> _Exercise details_
Search the records for "Stiffness". Copy every line where it appears.

(Web document revisions)
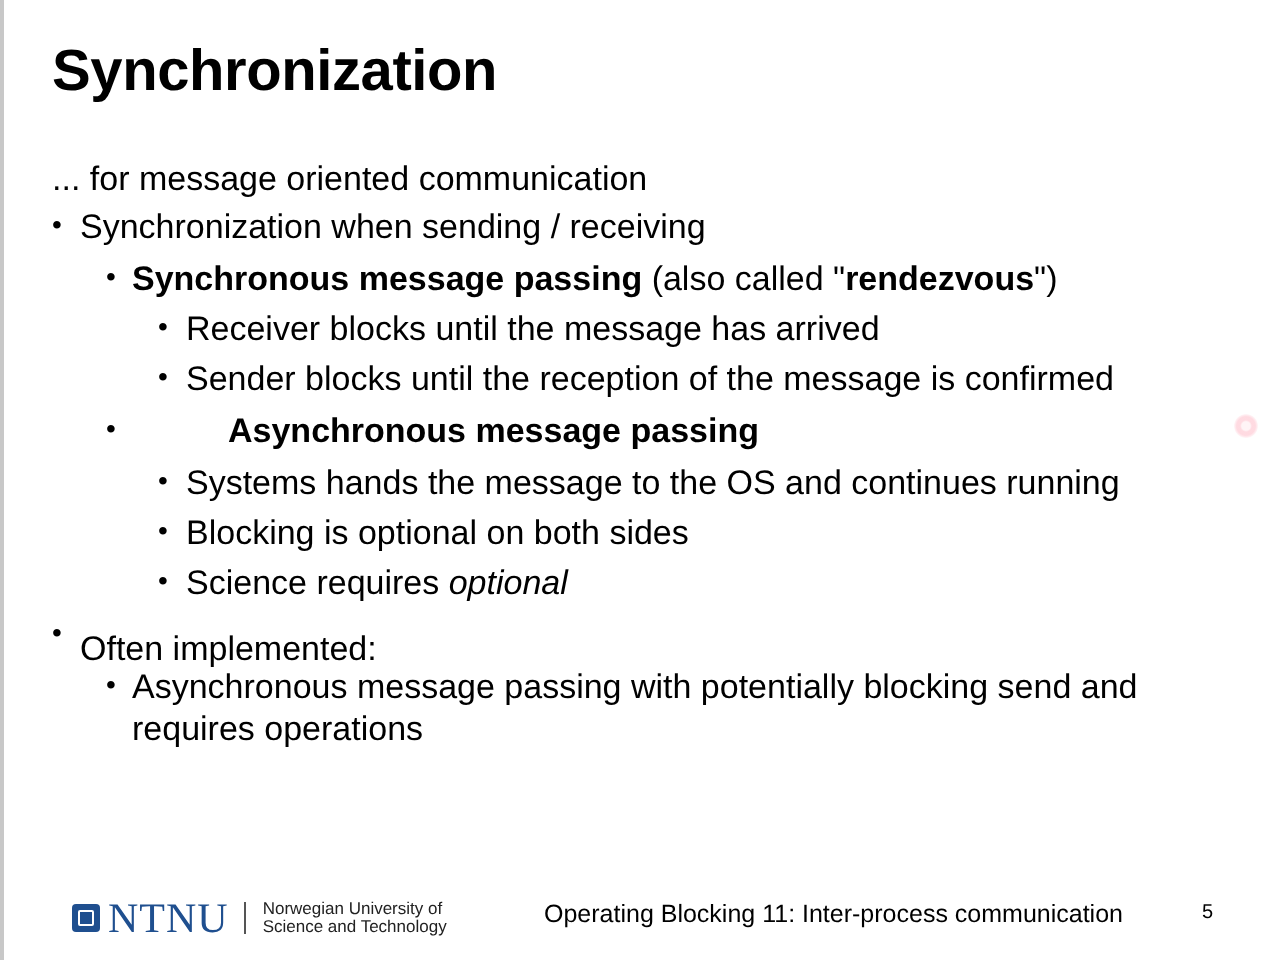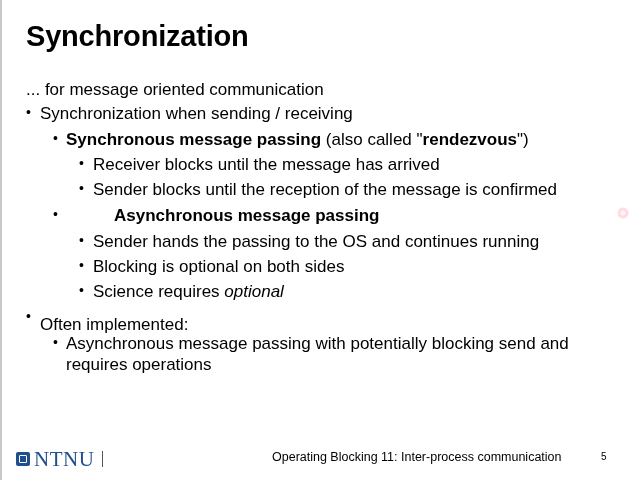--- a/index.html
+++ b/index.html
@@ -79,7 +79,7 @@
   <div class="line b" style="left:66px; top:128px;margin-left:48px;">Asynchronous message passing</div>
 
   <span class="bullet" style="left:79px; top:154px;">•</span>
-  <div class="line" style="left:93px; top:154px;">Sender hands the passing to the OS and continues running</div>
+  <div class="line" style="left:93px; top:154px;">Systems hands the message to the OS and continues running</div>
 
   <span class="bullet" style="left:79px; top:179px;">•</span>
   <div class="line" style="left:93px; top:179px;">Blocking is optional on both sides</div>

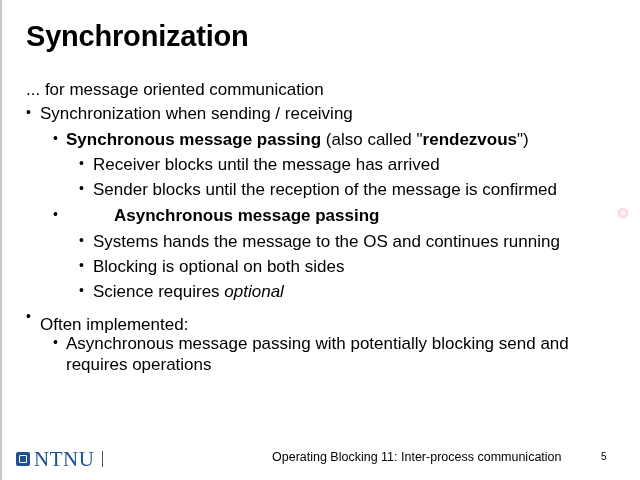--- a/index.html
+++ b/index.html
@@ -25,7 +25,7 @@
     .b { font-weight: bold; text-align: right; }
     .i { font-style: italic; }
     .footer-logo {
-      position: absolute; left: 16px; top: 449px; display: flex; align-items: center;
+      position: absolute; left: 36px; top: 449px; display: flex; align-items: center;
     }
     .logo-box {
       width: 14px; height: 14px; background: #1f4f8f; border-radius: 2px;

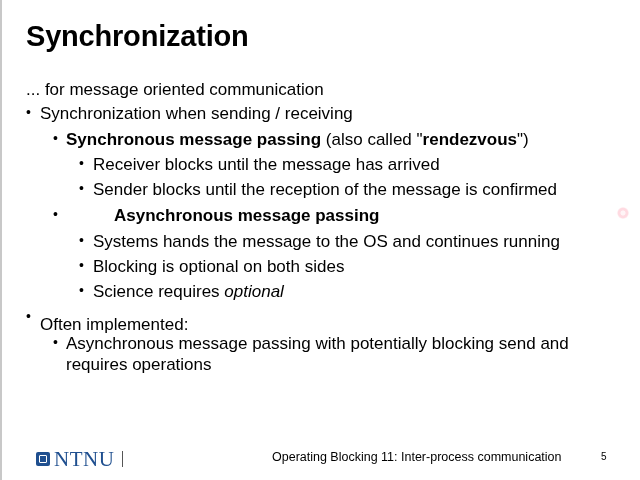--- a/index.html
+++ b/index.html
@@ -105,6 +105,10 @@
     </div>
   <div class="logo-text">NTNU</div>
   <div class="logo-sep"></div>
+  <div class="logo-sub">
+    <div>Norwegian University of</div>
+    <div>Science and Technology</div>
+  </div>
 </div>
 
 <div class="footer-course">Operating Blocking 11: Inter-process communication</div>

---

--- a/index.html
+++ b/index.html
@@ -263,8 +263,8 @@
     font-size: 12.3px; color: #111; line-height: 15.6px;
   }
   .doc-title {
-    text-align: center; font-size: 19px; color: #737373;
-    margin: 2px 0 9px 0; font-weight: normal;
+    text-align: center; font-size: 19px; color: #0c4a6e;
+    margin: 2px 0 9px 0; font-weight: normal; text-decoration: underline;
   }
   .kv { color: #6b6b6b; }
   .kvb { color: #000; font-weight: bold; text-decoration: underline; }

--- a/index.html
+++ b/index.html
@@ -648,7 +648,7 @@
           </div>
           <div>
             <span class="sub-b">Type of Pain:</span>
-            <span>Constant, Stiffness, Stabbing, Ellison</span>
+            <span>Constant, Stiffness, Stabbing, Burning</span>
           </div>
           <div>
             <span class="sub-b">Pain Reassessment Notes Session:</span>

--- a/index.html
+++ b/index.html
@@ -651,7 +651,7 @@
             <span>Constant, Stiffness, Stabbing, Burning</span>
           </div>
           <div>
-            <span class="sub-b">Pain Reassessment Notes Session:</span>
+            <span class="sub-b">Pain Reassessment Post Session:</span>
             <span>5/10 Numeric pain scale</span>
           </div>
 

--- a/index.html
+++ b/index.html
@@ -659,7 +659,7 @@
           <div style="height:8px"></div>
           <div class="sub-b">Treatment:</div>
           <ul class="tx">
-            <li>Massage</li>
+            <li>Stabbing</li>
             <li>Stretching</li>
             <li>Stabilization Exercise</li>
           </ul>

> _The answer_
-            <span>Constant, Stiffness, Stabbing, Ellison</span>
+            <span>Constant, Stiffness, Stabbing, Burning</span>
             <span>Constant, Stiffness, Stabbing, Burning</span>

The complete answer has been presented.